• Your instructions: Start at the line with "(534, 954) none" in the records below, stop at the line with "(257, 403) none -> [329,575,376,591] (SPA)", and return every line in that span exactly, the two end lines included.

┌─ Data for this task

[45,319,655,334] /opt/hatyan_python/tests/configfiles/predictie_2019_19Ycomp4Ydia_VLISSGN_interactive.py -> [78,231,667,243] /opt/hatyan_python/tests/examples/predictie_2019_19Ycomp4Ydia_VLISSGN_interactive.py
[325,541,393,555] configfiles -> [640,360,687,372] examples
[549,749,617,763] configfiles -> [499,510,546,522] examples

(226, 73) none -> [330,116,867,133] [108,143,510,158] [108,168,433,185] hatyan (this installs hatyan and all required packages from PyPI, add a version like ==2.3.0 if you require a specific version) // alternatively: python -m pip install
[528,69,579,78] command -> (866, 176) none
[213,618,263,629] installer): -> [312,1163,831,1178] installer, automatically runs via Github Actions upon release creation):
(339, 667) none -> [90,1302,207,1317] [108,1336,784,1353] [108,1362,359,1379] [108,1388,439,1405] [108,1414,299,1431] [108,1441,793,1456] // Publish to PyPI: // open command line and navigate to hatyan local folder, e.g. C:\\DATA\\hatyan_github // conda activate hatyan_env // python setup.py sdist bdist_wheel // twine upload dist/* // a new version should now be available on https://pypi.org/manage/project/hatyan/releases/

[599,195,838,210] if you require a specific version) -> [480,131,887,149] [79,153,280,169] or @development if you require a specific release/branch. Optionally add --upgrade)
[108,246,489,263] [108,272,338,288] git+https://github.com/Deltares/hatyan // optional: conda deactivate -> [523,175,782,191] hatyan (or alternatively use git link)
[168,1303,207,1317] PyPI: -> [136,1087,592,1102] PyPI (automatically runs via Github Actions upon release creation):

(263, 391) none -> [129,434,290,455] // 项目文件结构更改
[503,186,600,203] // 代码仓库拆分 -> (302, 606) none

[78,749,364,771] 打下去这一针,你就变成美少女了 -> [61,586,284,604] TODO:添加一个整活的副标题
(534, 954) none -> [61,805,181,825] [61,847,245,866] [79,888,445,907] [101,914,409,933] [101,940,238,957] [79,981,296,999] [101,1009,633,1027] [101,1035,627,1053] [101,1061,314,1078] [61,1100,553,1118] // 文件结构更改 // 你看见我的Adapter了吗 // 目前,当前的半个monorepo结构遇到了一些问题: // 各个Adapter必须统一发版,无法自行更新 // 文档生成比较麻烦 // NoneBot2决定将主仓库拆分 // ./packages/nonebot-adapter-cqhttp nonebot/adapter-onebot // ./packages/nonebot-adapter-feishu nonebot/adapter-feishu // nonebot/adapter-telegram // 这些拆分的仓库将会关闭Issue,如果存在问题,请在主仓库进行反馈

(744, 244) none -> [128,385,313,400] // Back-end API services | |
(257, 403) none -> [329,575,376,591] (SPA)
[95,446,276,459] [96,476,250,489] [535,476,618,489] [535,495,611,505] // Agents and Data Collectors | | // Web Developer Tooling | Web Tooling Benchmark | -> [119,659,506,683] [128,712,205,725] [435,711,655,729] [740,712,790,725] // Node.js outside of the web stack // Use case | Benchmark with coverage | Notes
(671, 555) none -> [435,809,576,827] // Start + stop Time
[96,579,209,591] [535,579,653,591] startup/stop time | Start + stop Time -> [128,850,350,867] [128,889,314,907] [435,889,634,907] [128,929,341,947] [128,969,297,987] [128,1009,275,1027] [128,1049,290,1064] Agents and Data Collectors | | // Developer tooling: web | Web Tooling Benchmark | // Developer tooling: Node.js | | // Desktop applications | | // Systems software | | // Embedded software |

└─

• Reply:
(534, 954) none -> [61,805,181,825] [61,847,245,866] [79,888,445,907] [101,914,409,933] [101,940,238,957] [79,981,296,999] [101,1009,633,1027] [101,1035,627,1053] [101,1061,314,1078] [61,1100,553,1118] // 文件结构更改 // 你看见我的Adapter了吗 // 目前,当前的半个monorepo结构遇到了一些问题: // 各个Adapter必须统一发版,无法自行更新 // 文档生成比较麻烦 // NoneBot2决定将主仓库拆分 // ./packages/nonebot-adapter-cqhttp nonebot/adapter-onebot // ./packages/nonebot-adapter-feishu nonebot/adapter-feishu // nonebot/adapter-telegram // 这些拆分的仓库将会关闭Issue,如果存在问题,请在主仓库进行反馈

(744, 244) none -> [128,385,313,400] // Back-end API services | |
(257, 403) none -> [329,575,376,591] (SPA)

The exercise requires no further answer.